◆ Exercise goal ◆
Going line by line through the entries below, tally those that hold the string "code". Give only the total.

■ ■ ■ ■ ■

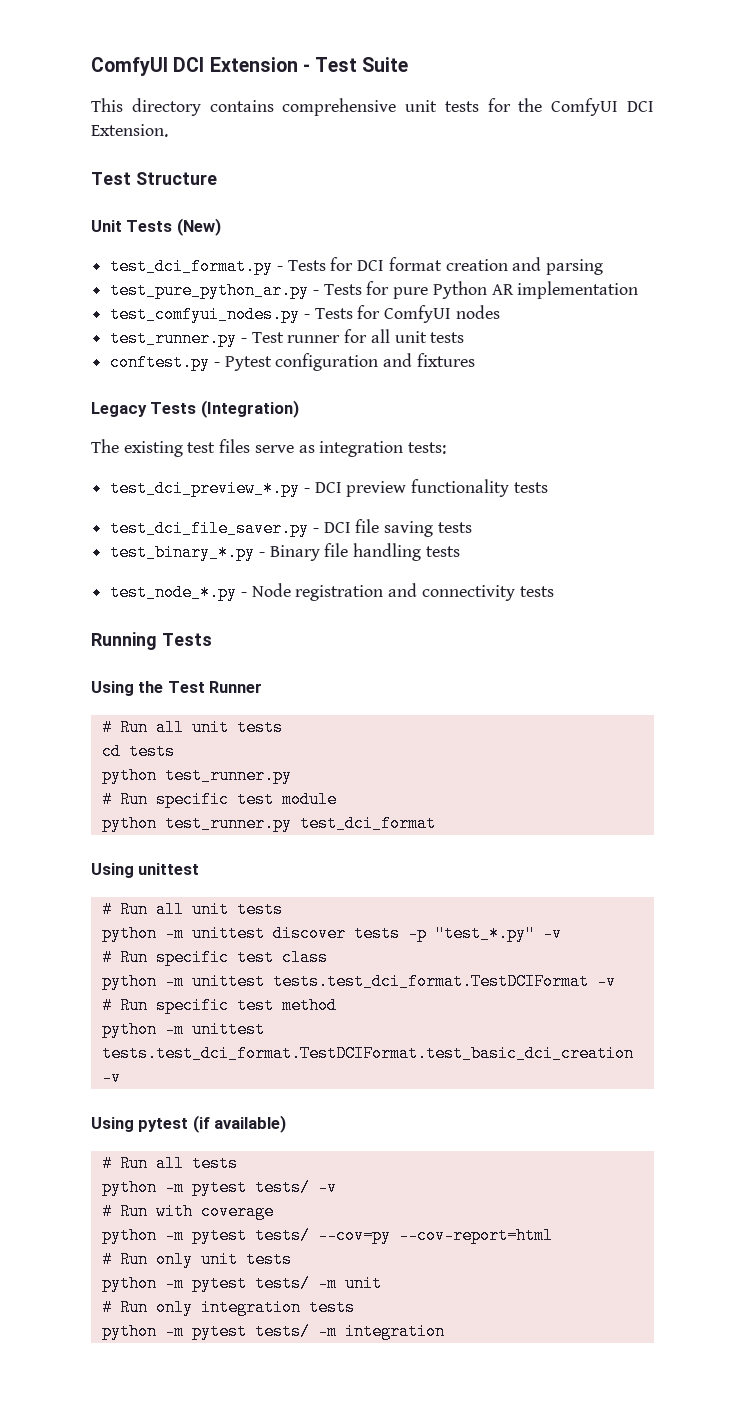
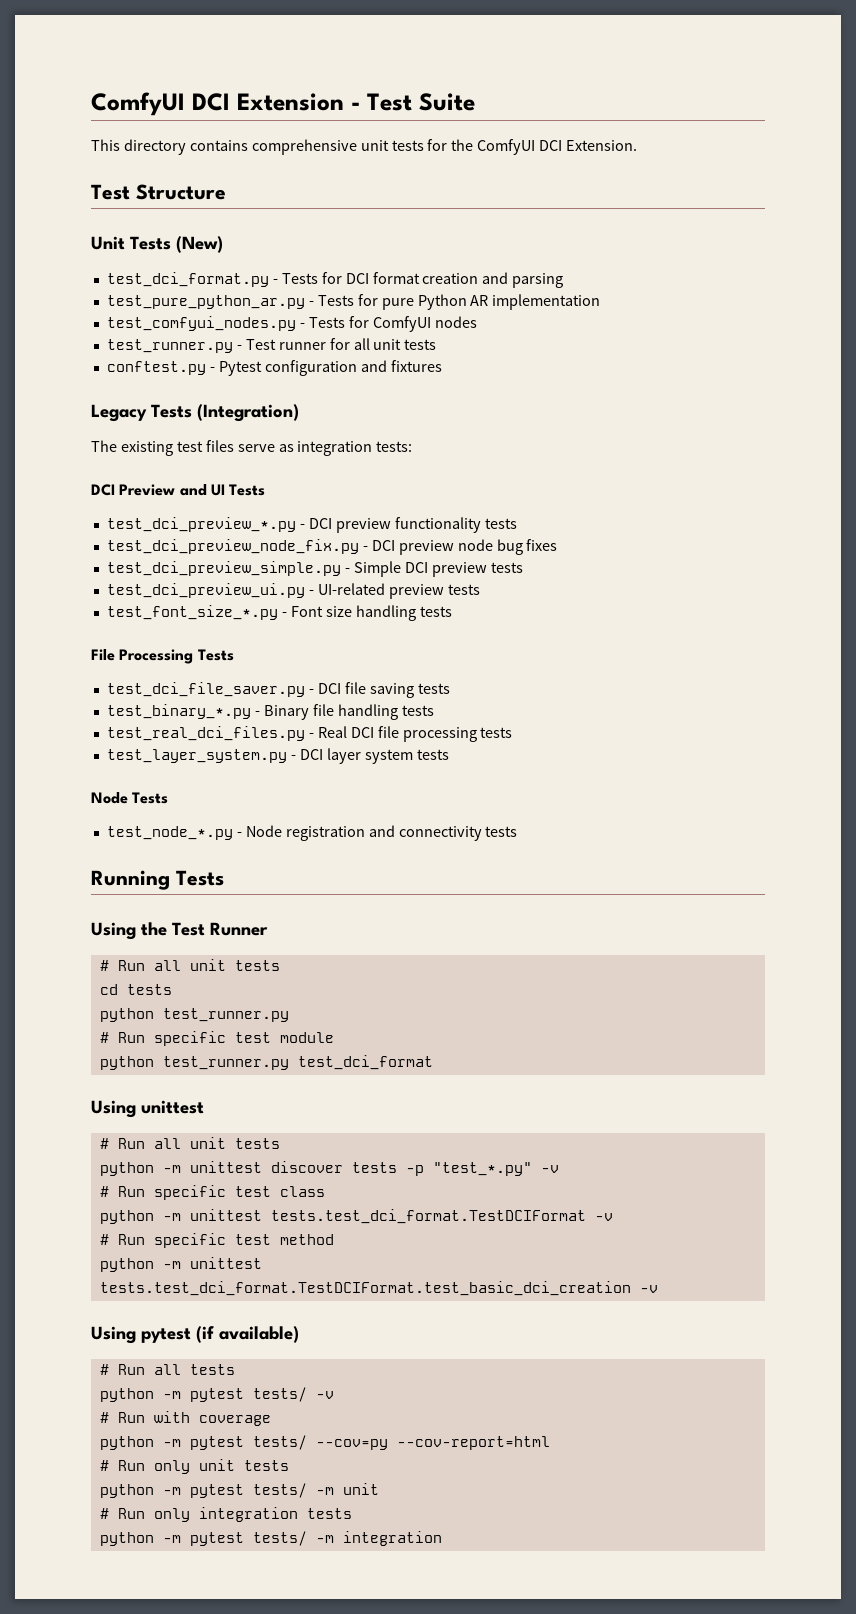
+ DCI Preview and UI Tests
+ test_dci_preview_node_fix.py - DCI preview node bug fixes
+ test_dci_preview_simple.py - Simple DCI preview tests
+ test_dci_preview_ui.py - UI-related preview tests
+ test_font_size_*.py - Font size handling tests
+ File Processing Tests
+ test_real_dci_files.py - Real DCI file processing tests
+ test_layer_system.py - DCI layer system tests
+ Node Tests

■ ■ ■ ■ ■

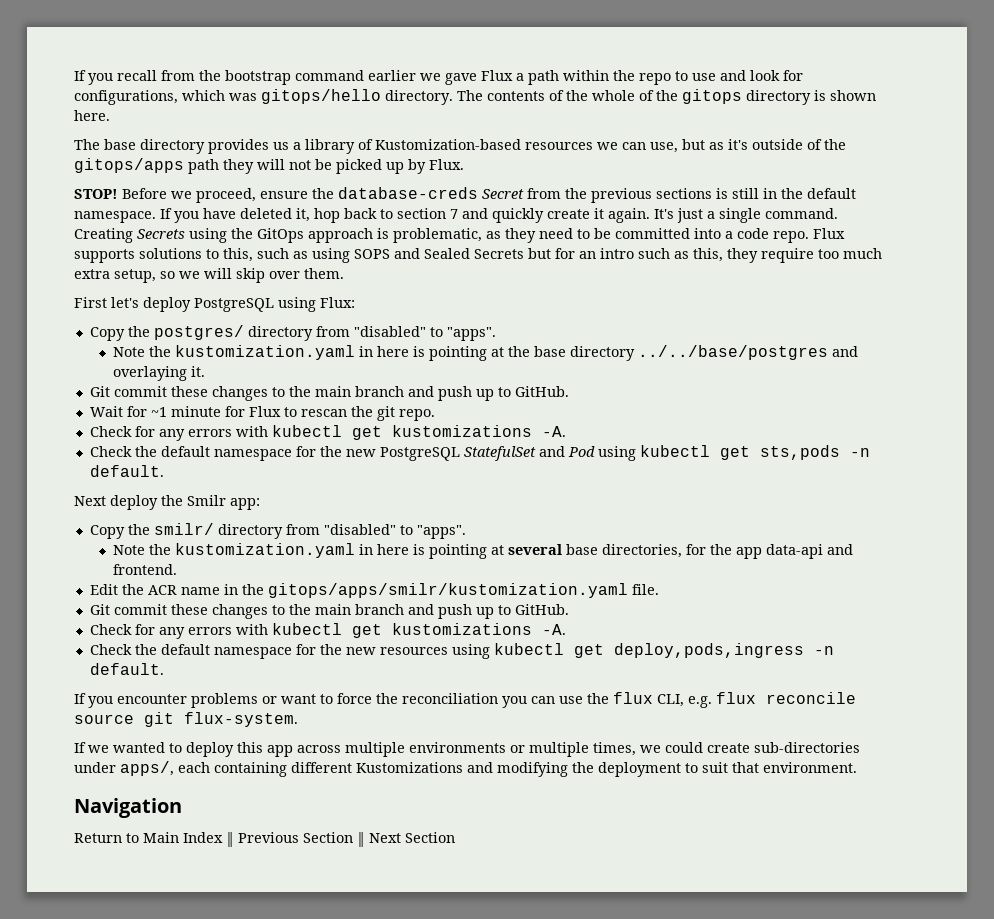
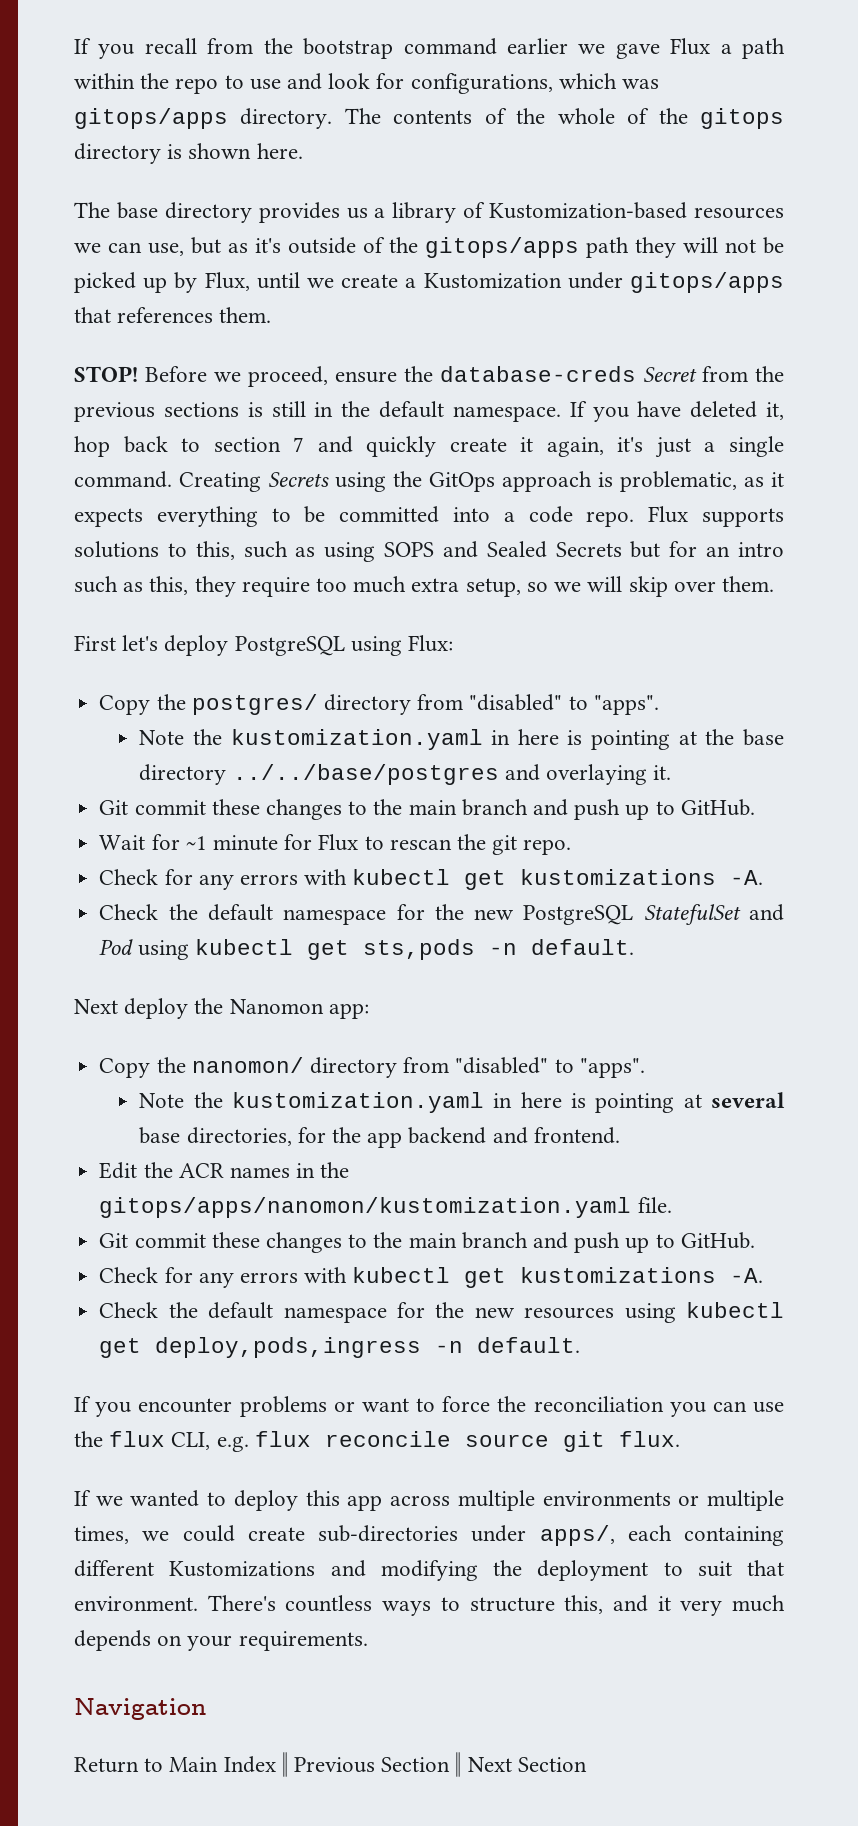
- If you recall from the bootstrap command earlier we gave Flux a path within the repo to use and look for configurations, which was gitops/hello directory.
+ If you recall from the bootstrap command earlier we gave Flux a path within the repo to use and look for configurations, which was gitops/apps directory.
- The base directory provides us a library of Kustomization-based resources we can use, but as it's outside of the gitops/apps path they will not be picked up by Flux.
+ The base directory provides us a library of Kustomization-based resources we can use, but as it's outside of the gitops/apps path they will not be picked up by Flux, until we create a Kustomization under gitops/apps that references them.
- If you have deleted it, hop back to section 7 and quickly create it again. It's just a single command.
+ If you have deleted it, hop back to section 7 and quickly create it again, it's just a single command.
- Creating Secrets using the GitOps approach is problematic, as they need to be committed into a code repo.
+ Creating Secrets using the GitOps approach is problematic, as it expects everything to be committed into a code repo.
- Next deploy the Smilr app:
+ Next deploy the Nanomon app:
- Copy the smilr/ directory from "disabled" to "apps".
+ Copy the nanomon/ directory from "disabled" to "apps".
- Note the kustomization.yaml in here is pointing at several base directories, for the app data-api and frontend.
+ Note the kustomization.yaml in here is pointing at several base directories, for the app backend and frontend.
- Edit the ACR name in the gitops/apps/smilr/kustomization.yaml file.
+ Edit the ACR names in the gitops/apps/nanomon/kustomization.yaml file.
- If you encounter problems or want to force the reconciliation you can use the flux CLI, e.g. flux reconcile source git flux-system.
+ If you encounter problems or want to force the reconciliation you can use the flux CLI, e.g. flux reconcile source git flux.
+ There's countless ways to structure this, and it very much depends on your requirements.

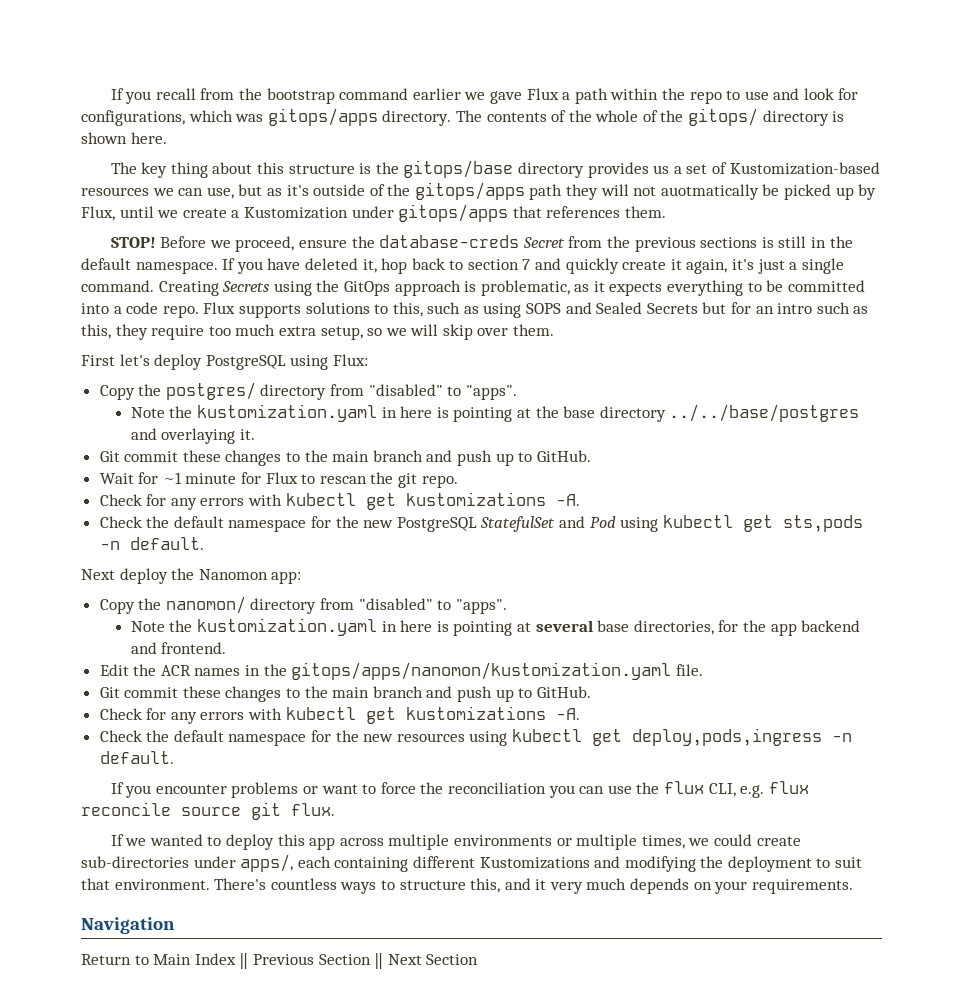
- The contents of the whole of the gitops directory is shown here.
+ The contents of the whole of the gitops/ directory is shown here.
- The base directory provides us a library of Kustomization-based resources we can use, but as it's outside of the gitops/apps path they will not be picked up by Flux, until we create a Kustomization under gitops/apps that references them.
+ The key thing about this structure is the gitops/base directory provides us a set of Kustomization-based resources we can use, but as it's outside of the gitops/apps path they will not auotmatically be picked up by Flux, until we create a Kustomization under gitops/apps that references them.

■ ■ ■ ■ ■

◆ Response to this exercise ◆
2